### AIM OF THE TASK
In the entries that follow, the line with "indirect function calls" opens the range and the line with "aren't captured elsewhere" closes it; repeat that range exactly, both lines included.

### GIVEN RECORDS
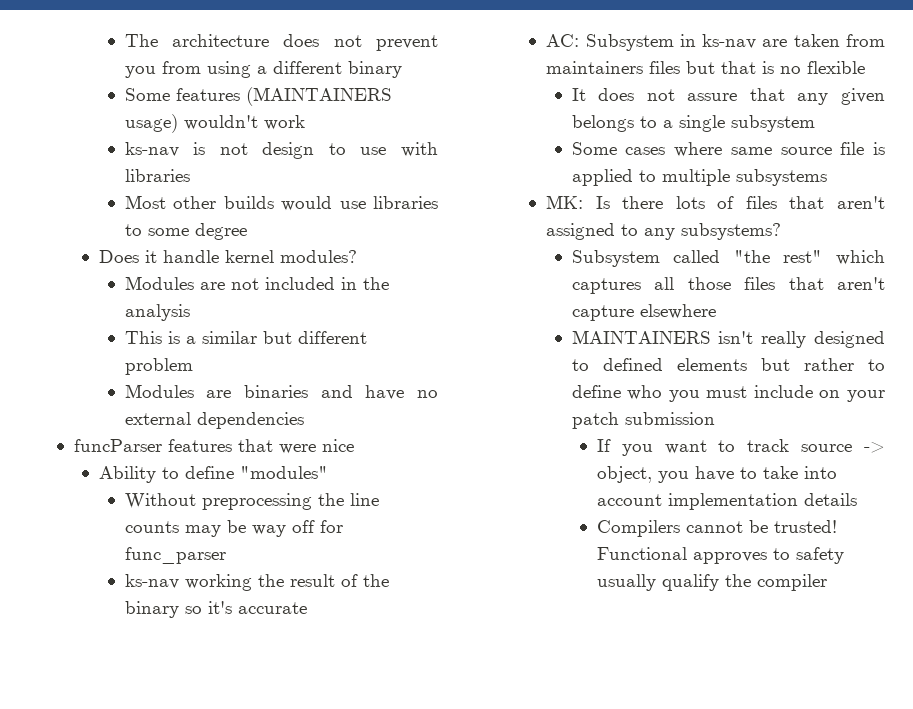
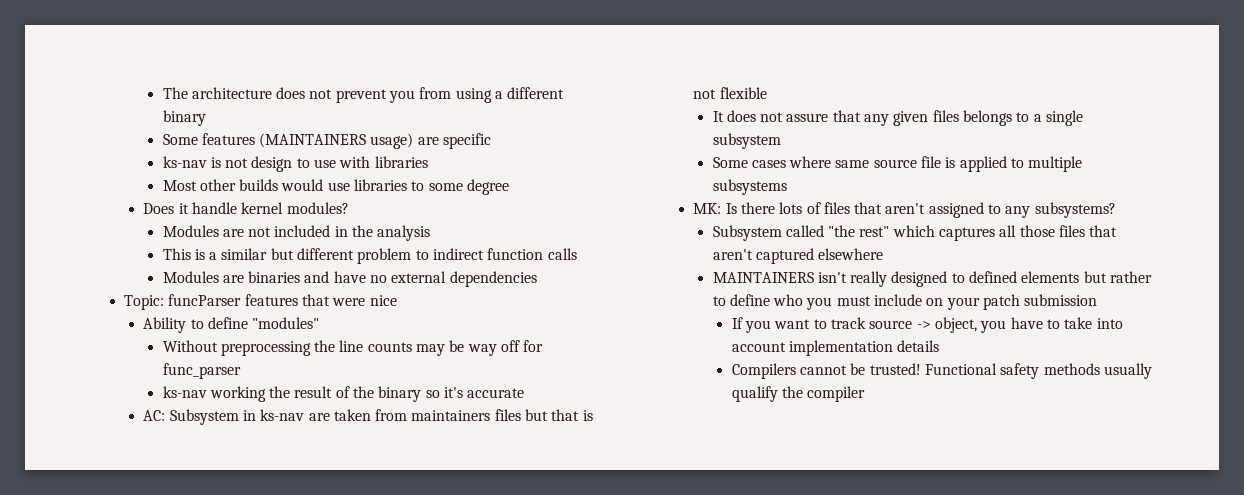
- Some features (MAINTAINERS usage) wouldn't work
+ Some features (MAINTAINERS usage) are specific
- This is a similar but different problem
+ This is a similar but different problem to indirect function calls
- funcParser features that were nice
+ Topic: funcParser features that were nice
- AC: Subsystem in ks-nav are taken from maintainers files but that is no flexible
+ AC: Subsystem in ks-nav are taken from maintainers files but that is not flexible
- It does not assure that any given belongs to a single subsystem
+ It does not assure that any given files belongs to a single subsystem
- Subsystem called "the rest" which captures all those files that aren't capture elsewhere
+ Subsystem called "the rest" which captures all those files that aren't captured elsewhere
- Functional approves to safety usually qualify the compiler
+ Functional safety methods usually qualify the compiler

### EXERCISE RESULT
+ This is a similar but different problem to indirect function calls
- funcParser features that were nice
+ Topic: funcParser features that were nice
- AC: Subsystem in ks-nav are taken from maintainers files but that is no flexible
+ AC: Subsystem in ks-nav are taken from maintainers files but that is not flexible
- It does not assure that any given belongs to a single subsystem
+ It does not assure that any given files belongs to a single subsystem
- Subsystem called "the rest" which captures all those files that aren't capture elsewhere
+ Subsystem called "the rest" which captures all those files that aren't captured elsewhere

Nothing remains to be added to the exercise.